So, lets say, if a value in the second matrix is either plus or minus 1 of a value in the first matrix, it should be removed, e.g., for [164 179] both of these numbers are -1 compared to [165 180]. The element should also be removed if it were +1 : [166 181], or a combination of the two : [164 181], [166 179].

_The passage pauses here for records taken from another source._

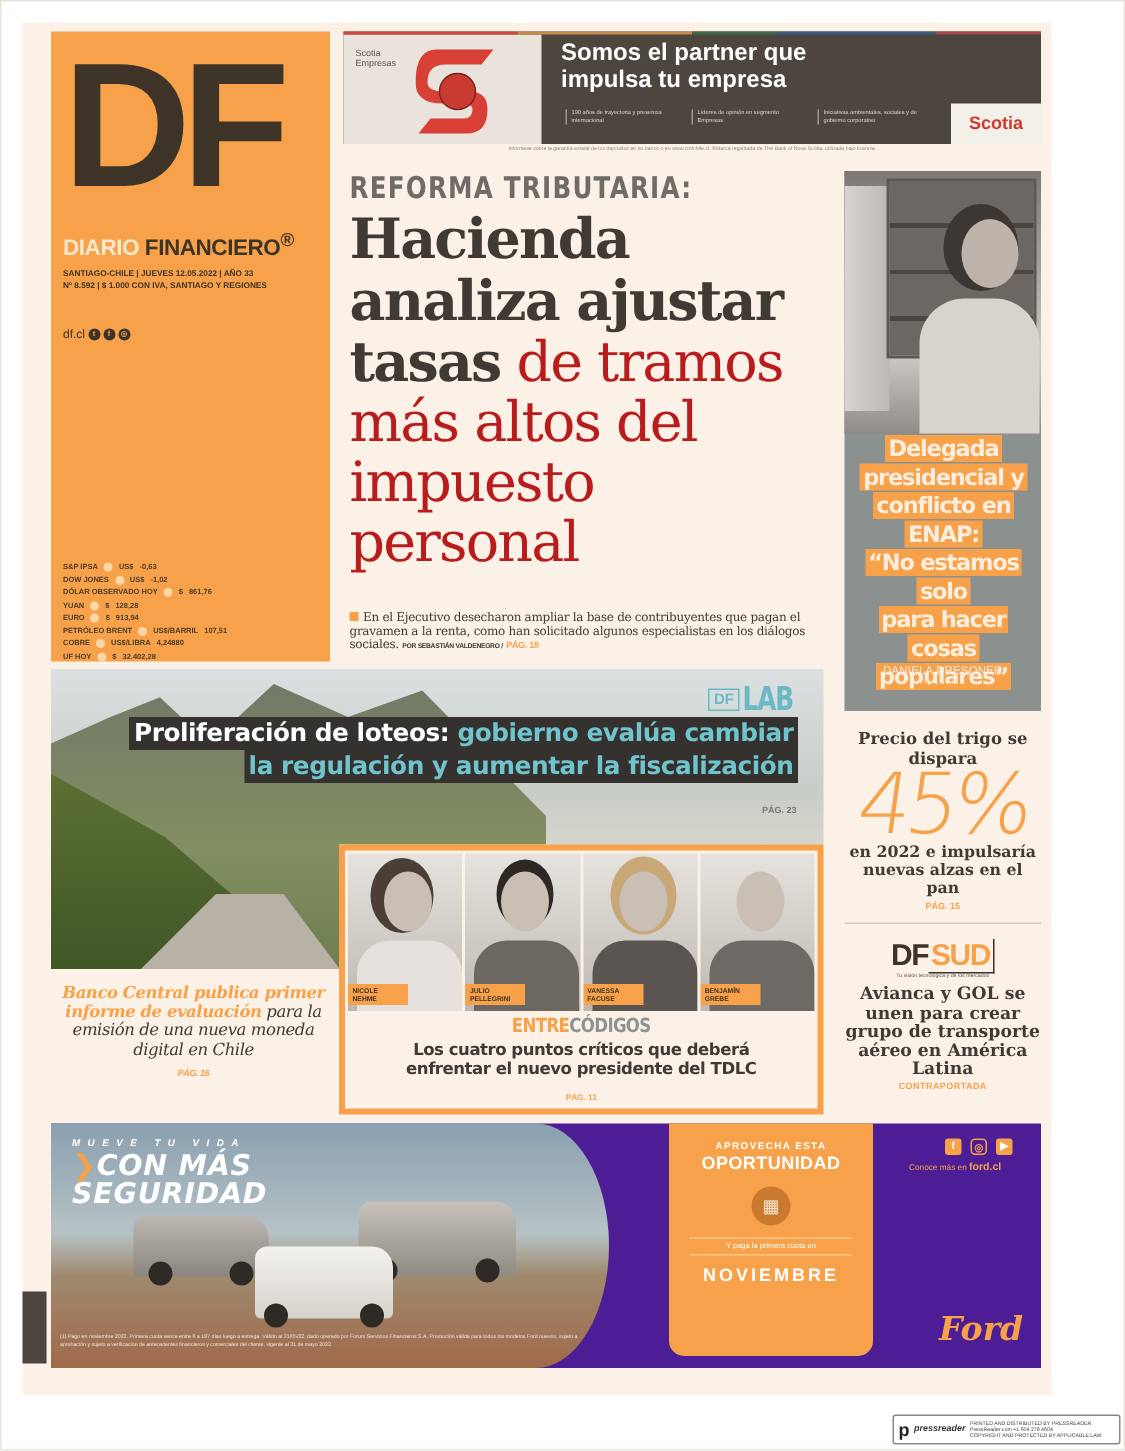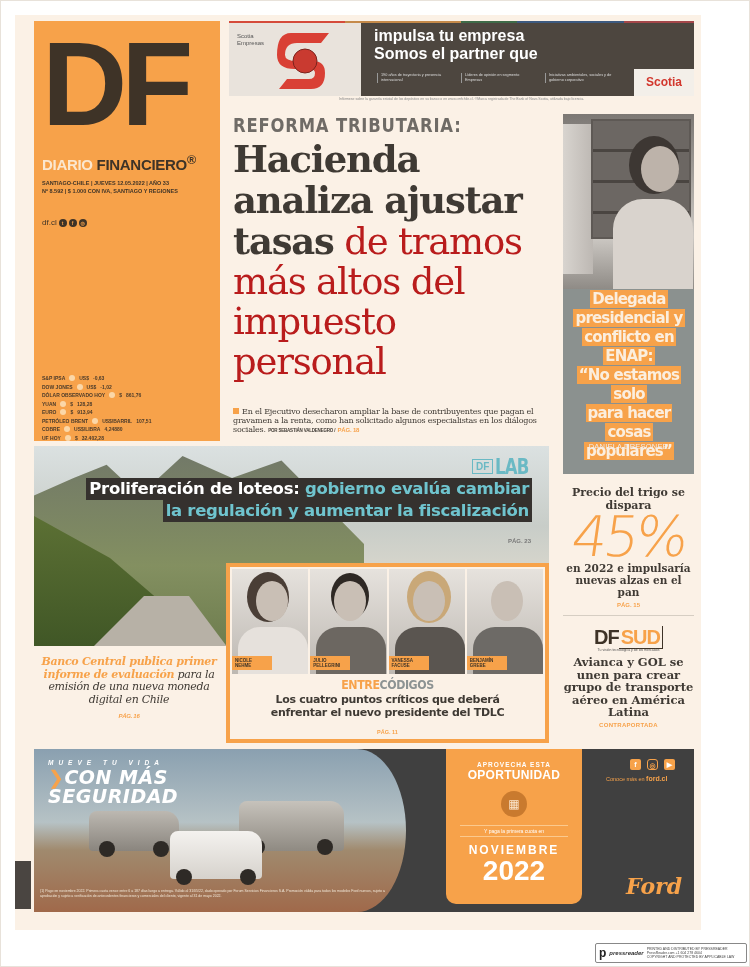--- a/index.html
+++ b/index.html
@@ -104,21 +104,21 @@
   .ec-head { position: absolute; left: 0; top: 126px; width: 100%; text-align: center; font-family: "DejaVu Sans", sans-serif; font-weight: 700; font-size: 11px; line-height: 13px; color: #3f3a34; letter-spacing: -0.3px; }
   .ec-pag { position: absolute; left: 0; top: 162px; width: 100%; text-align: center; font-size: 5.5px; color: #f7a24a; font-weight: 700; }
 
   
   .banco { position: absolute; left: 38px; top: 655px; width: 180px; text-align: center; font-family: "DejaVu Serif", serif; font-size: 11px; line-height: 12.5px; letter-spacing: -0.3px; font-style: italic; }
   .banco .o { color: #f7a24a; font-weight: 700; }
   .banco .d { color: #3f3a34; }
   .banco .p { font-size: 6px; font-weight: 700; color: #f7a24a; margin-top: 4px; font-family: "Liberation Sans", sans-serif; }
 
   
-  .ford { position: absolute; left: 33px; top: 748px; width: 660px; height: 163px; background: #404040; }
+  .ford { position: absolute; left: 33px; top: 748px; width: 660px; height: 163px; background: #4c1d95; }
   .ford-photo { position: absolute; left: 0; top: 0; width: 372px; height: 163px; background: linear-gradient(180deg,#8aa0b0 0%,#b6c2c5 45%,#a08a6e 62%,#a0694a 100%); overflow: hidden; border-radius: 0 60px 60px 0 / 0 100px 100px 0; }
   .car { position: absolute; border-radius: 8px 14px 4px 4px; }
   .car1 { left: 55px; top: 62px; width: 90px; height: 40px; background: linear-gradient(180deg,#bcb8b1,#8a857e); }
   .car2 { left: 136px; top: 82px; width: 92px; height: 48px; background: linear-gradient(180deg,#f4f2ef,#d6d2cc); }
   .car3 { left: 205px; top: 52px; width: 105px; height: 50px; background: linear-gradient(180deg,#c6c2bb,#8f8a82); }
   .wheel { position: absolute; width: 16px; height: 16px; border-radius: 50%; background: #2e2a26; }
   .mueve { position: absolute; left: 14px; top: 10px; color: #fff; font-size: 6.5px; letter-spacing: 5px; font-style: italic; font-weight: 700; }
   .con-mas { position: absolute; left: 14px; top: 19px; color: #fff; font-family: "DejaVu Sans", sans-serif; font-style: italic; font-weight: 700; font-size: 19px; line-height: 19px; letter-spacing: 0.5px; }
   .con-mas .chev { color: #f7a24a; }
   .ford-disc { position: absolute; left: 6px; top: 140px; width: 350px; font-size: 3.5px; line-height: 4.5px; color: #f1e6d6; }
@@ -219,22 +219,22 @@
     <div class="left">
       <div class="scotia-emp" style="white-space:pre-line">Scotia
 Empresas</div>
       <svg class="scotia-s" viewBox="0 0 55 64">
         <path d="M14 4 L52 4 L44 14 L20 14 Q8 14 8 26 Q8 32 20 32 L36 32 Q48 32 48 44 Q48 60 34 60 L2 60 L10 50 L32 50 Q38 50 38 44 Q38 40 32 40 L18 40 Q0 40 0 26 Q0 4 14 4 Z" fill="#d94035"></path>
         <circle cx="28" cy="32" r="12" fill="#c93a30" stroke="#7a231d" stroke-width="1"></circle>
       </svg>
     </div>
     <div class="strip"></div>
     <div class="ad-title">
+      <div>Somos el partner que</div>
       <div>impulsa tu empresa</div>
-      <div>Somos el partner que</div>
     </div>
     <div class="ad-bullets">
       <div class="ad-bullet">190 años de trayectoria y presencia internacional</div>
       <div class="ad-bullet">Líderes de opinión en segmento Empresas</div>
       <div class="ad-bullet">Iniciativas ambientales, sociales y de gobierno corporativo</div>
     </div>
     <div class="scotia-box">Scotia</div>
   </div>
   <div class="ad-disc">Infórmese sobre la garantía estatal de los depósitos en su banco o en www.cmfchile.cl. ®Marca registrada de The Bank of Nova Scotia, utilizada bajo licencia.</div>
 
@@ -356,21 +356,20 @@
         <div>SEGURIDAD</div>
       </div>
       <div class="ford-disc">(1) Pago en noviembre 2022. Primera cuota vence entre 6 a 187 días luego a entrega. Válido al 31/05/22, dado operado por Forum Servicios Financieros S.A. Promoción válida para todos los modelos Ford nuevos, sujeto a aprobación y sujeto a verificación de antecedentes financieros y comerciales del cliente, vigente al 31 de mayo 2022.</div>
     </div>
     <div class="oport">
       <div class="a">APROVECHA ESTA</div>
       <div class="o">OPORTUNIDAD</div>
       <div class="ico">▦</div>
       <div class="pg">Y paga la primera cuota en</div>
       <div class="n">NOVIEMBRE</div>
-      <div class="y">2022</div>
     </div>
     <div class="social">
       <span>f</span>
       <span class="ig">◎</span>
       <span>▶</span>
     </div>
     <div class="conoce"><span>Conoce más en</span> <b>ford.cl</b></div>
     <div class="ford-logo">Ford</div>
   </div>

I tried to keep it as general as possible in my original post as I'm not sure how many pixels either side will be necessary to factor in, this can be figured out through trial and error though once I get a working example. I hope this helps to clarify what I am looking for, and if you have any more questions please ask. Thanks.
Guillaume
Guillaume le 22 Mar 2016
What about runs that overlap? Should they be collapsed into one? For example, should the [81 96] of image 1 and [71 83] of image 2 become [71 96]?
Niamh Shiel
Niamh Shiel le 22 Mar 2016
Modifié(e) : Niamh Shiel le 22 Mar 2016
No, it shouldn't. The reason instances such as [164 179] should be removed is because it is a shadow or artifact of [165 180]. These images are roads beside each other and each region is a vehicle. [71 83] should not be touched because it is first detected 10 pixels before the vehicle in image 1. The fact they overlap at all is just down to timing and length of the vehicles, I would imagine.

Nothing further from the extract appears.